Common use of Reasonable Best Efforts; Regulatory Filings Clause in Contracts

Reasonable Best Efforts; Regulatory Filings. ICE and NYBOT shall cooperate with each other and use (and shall cause their respective Subsidiaries to use) their respective reasonable best efforts to take or cause to be taken all actions, and do or cause to be done all things, necessary, proper or advisable on its part under this Agreement and applicable Laws to consummate and make effective the Merger and the other transactions contemplated by this Agreement as soon as practicable, including preparing and filing as promptly as practicable all documentation to effect all necessary notices, reports and other filings and to obtain as promptly as practicable all consents, registrations, approvals, authorizations and other Permits (including all approvals and consents to be obtained from the CFTC) (collectively, “Consents”) necessary or advisable to be obtained from any third party and/or any Governmental Entity or Self-Regulatory Organization (if any) in order to consummate the transactions contemplated by this Agreement; provided, however, that nothing in this Section 6.5 shall require, or be construed to require, ICE to proffer to, or agree to, sell or hold separate and agree to sell, before or after the Effective Time, any assets, businesses, or interests in any assets or businesses of ICE or any of its Affiliates (or to consent to any sale, or agreement to sell, by NYBOT or any of its Subsidiaries, of any of its assets or businesses), if such action would, individually or in the aggregate, reasonably be expected to result in a ICE Substantial Detriment.
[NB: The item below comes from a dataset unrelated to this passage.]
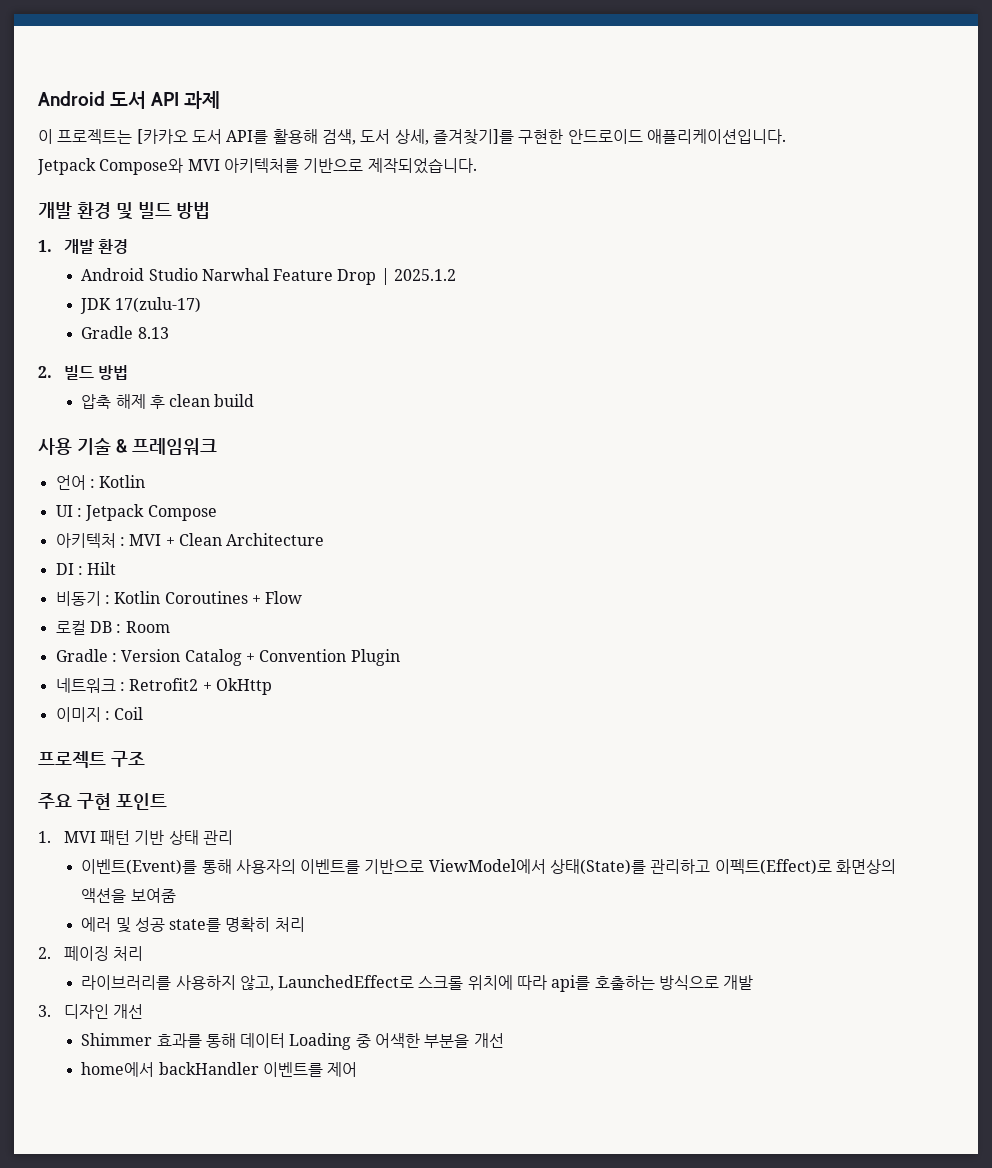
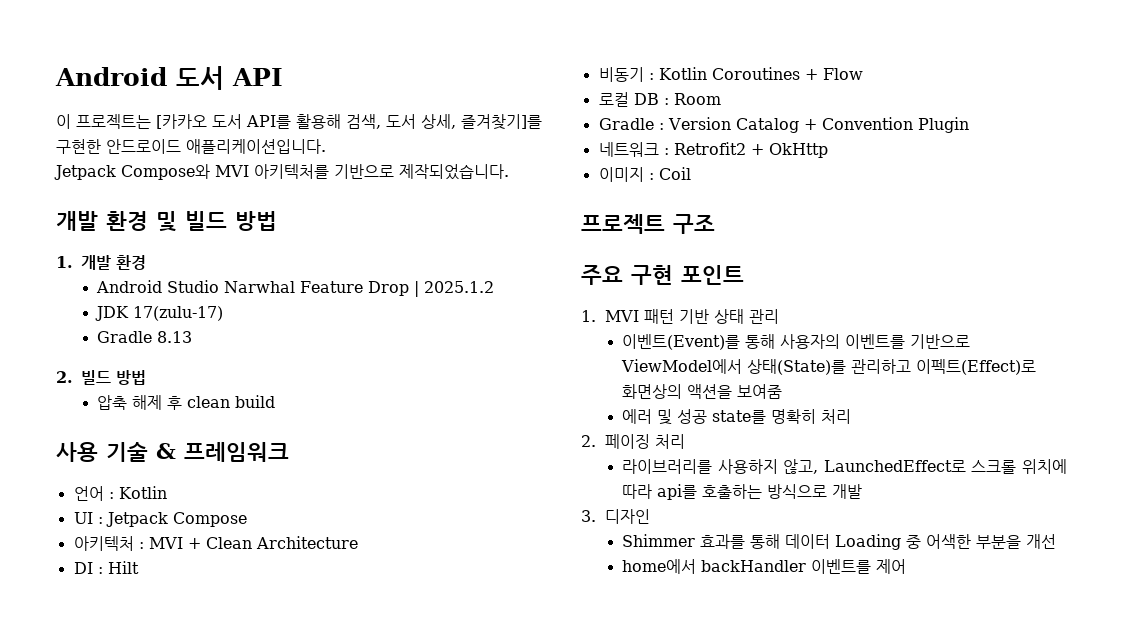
- Android 도서 API 과제
+ Android 도서 API
- 3. 디자인 개선
+ 3. 디자인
Subject to applicable Law and the instructions of any Governmental Entity, ICE and NYBOT shall keep each other apprised of the status of matters relating to the completion of the transactions contemplated by this Agreement, including promptly furnishing the other with copies of notices or other communications received by ICE or NYBOT, as the case may be, or any of their respective Subsidiaries, from any third party and/or any Governmental Entity with respect to such transactions.

Appears in 3 contracts

Samples: Agreement and Plan of Merger (Intercontinentalexchange Inc), Agreement and Plan of Merger (Intercontinentalexchange Inc), Agreement and Plan of Merger (Intercontinentalexchange Inc)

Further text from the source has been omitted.